REQUIRED WORK =
Where does the word "background" occur in the data below? Copy each line that holds it.

MATERIAL SUPPLIED =
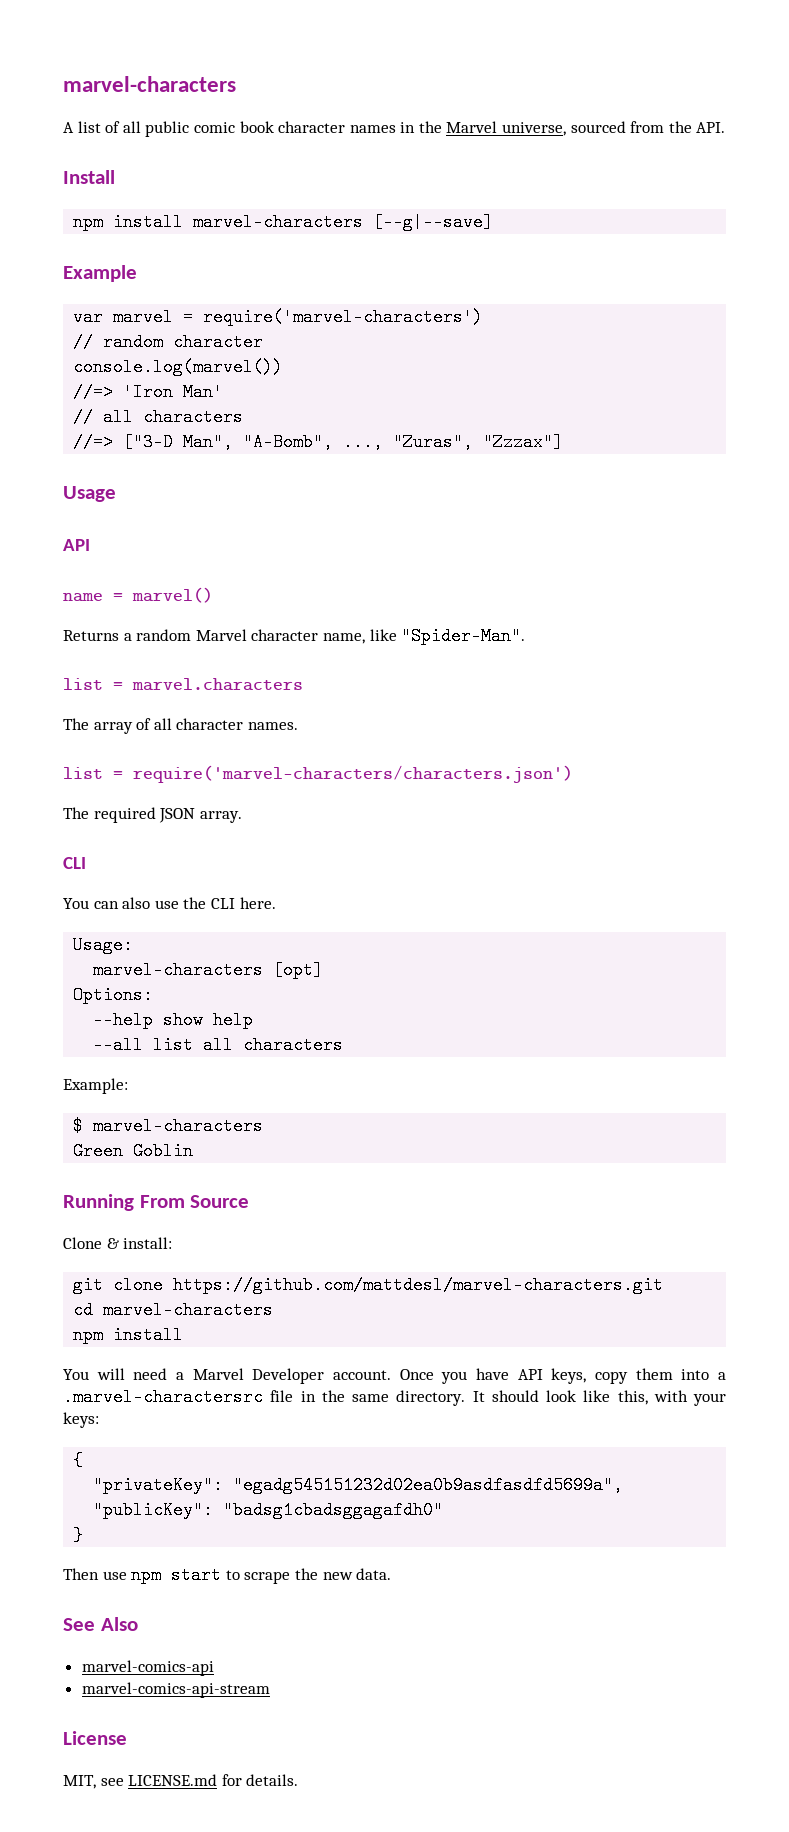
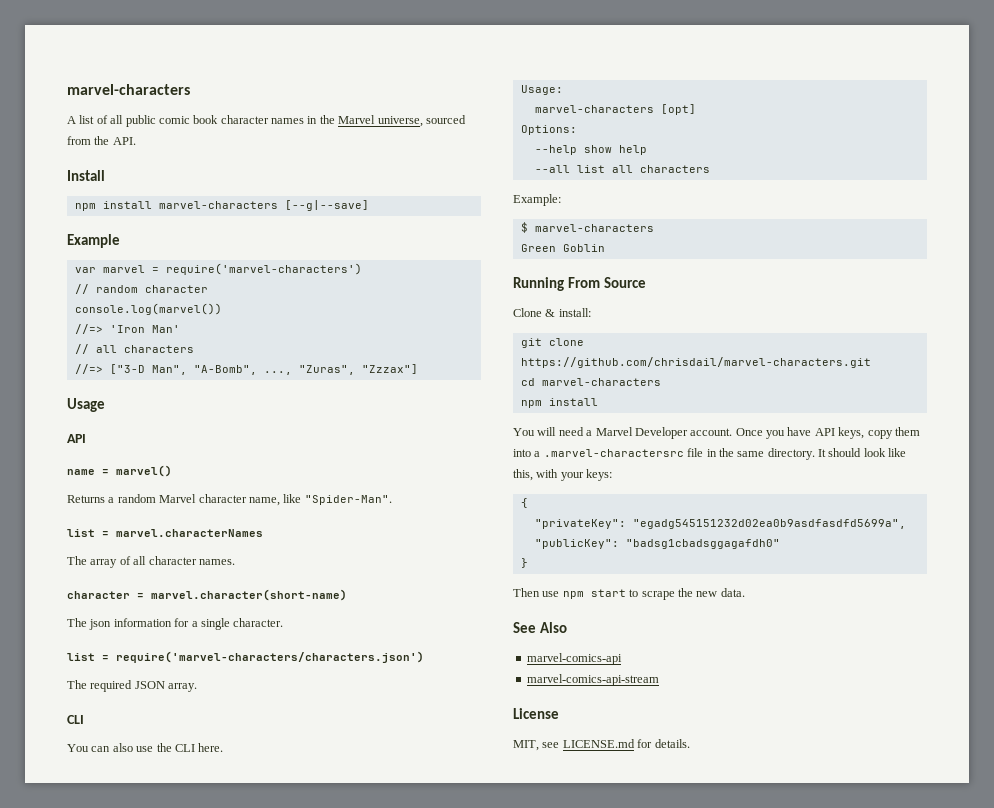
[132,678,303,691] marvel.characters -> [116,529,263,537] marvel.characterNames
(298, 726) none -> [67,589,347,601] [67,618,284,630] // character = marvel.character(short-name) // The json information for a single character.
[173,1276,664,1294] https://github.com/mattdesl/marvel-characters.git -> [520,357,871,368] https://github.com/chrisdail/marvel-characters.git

...

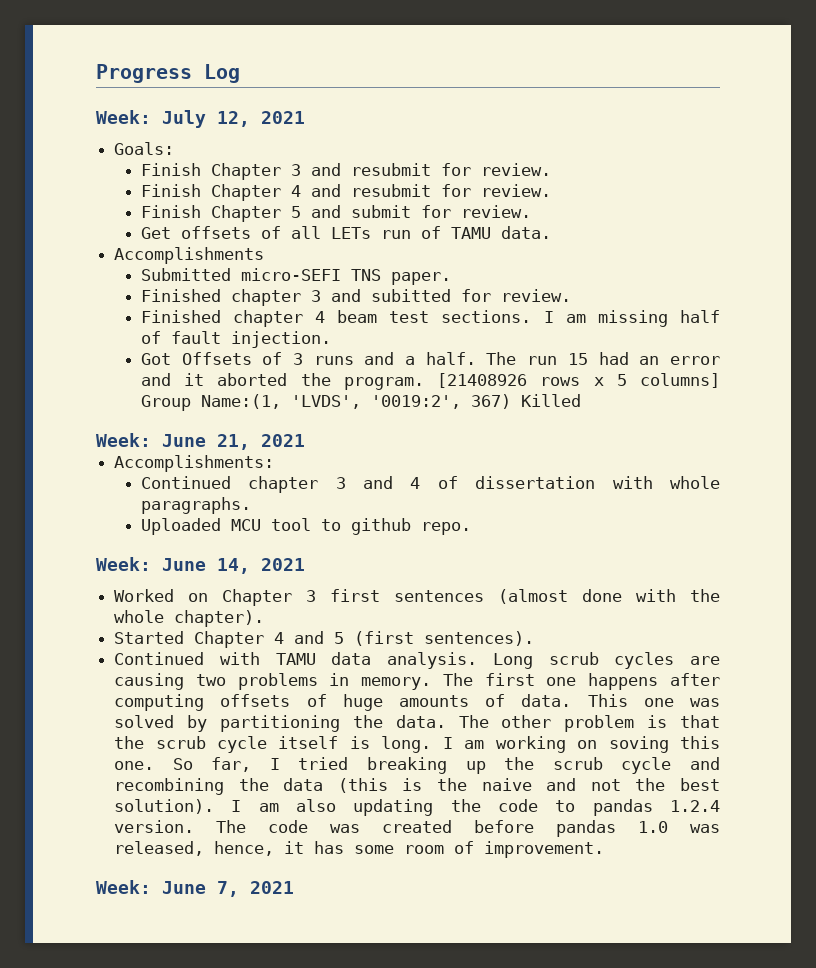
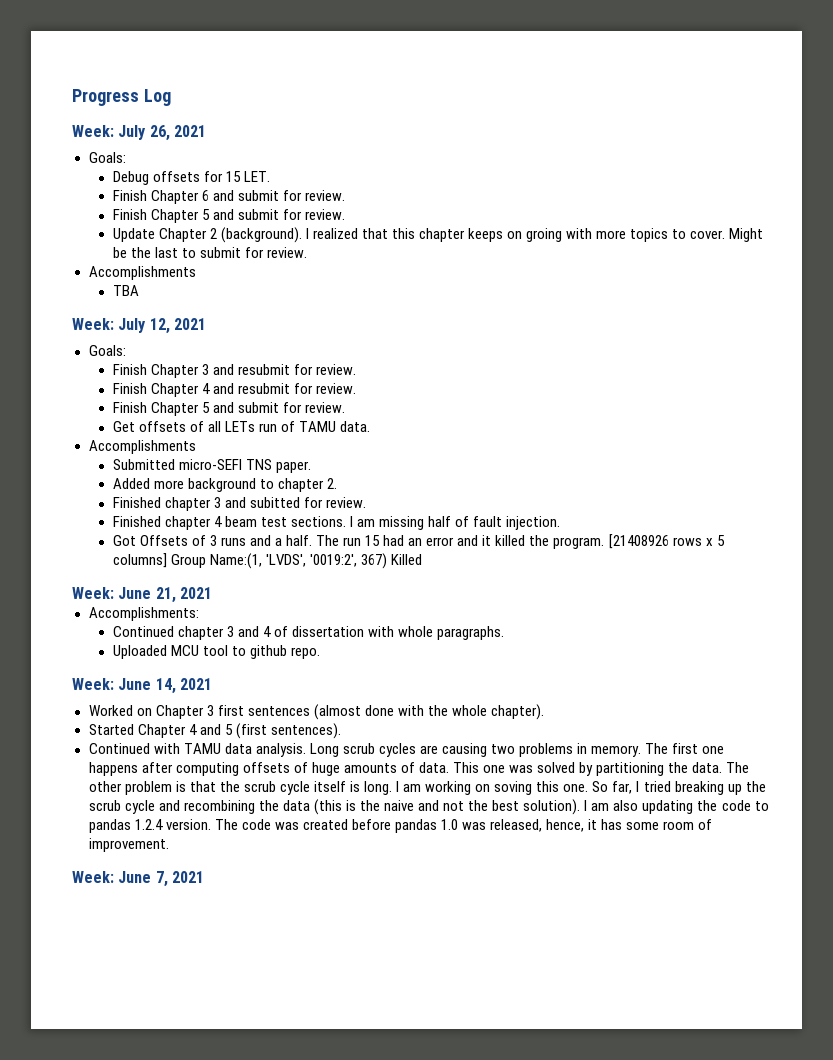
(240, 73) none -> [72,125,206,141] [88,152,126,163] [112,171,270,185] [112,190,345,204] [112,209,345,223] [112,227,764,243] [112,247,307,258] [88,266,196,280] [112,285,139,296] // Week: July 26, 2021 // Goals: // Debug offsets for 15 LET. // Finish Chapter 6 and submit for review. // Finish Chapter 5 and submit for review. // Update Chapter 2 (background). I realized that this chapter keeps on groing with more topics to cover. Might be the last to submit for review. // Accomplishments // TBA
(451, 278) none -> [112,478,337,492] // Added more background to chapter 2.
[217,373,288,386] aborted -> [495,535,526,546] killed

ANSWER TO THIS PROBLEM =
(240, 73) none -> [72,125,206,141] [88,152,126,163] [112,171,270,185] [112,190,345,204] [112,209,345,223] [112,227,764,243] [112,247,307,258] [88,266,196,280] [112,285,139,296] // Week: July 26, 2021 // Goals: // Debug offsets for 15 LET. // Finish Chapter 6 and submit for review. // Finish Chapter 5 and submit for review. // Update Chapter 2 (background). I realized that this chapter keeps on groing with more topics to cover. Might be the last to submit for review. // Accomplishments // TBA
(451, 278) none -> [112,478,337,492] // Added more background to chapter 2.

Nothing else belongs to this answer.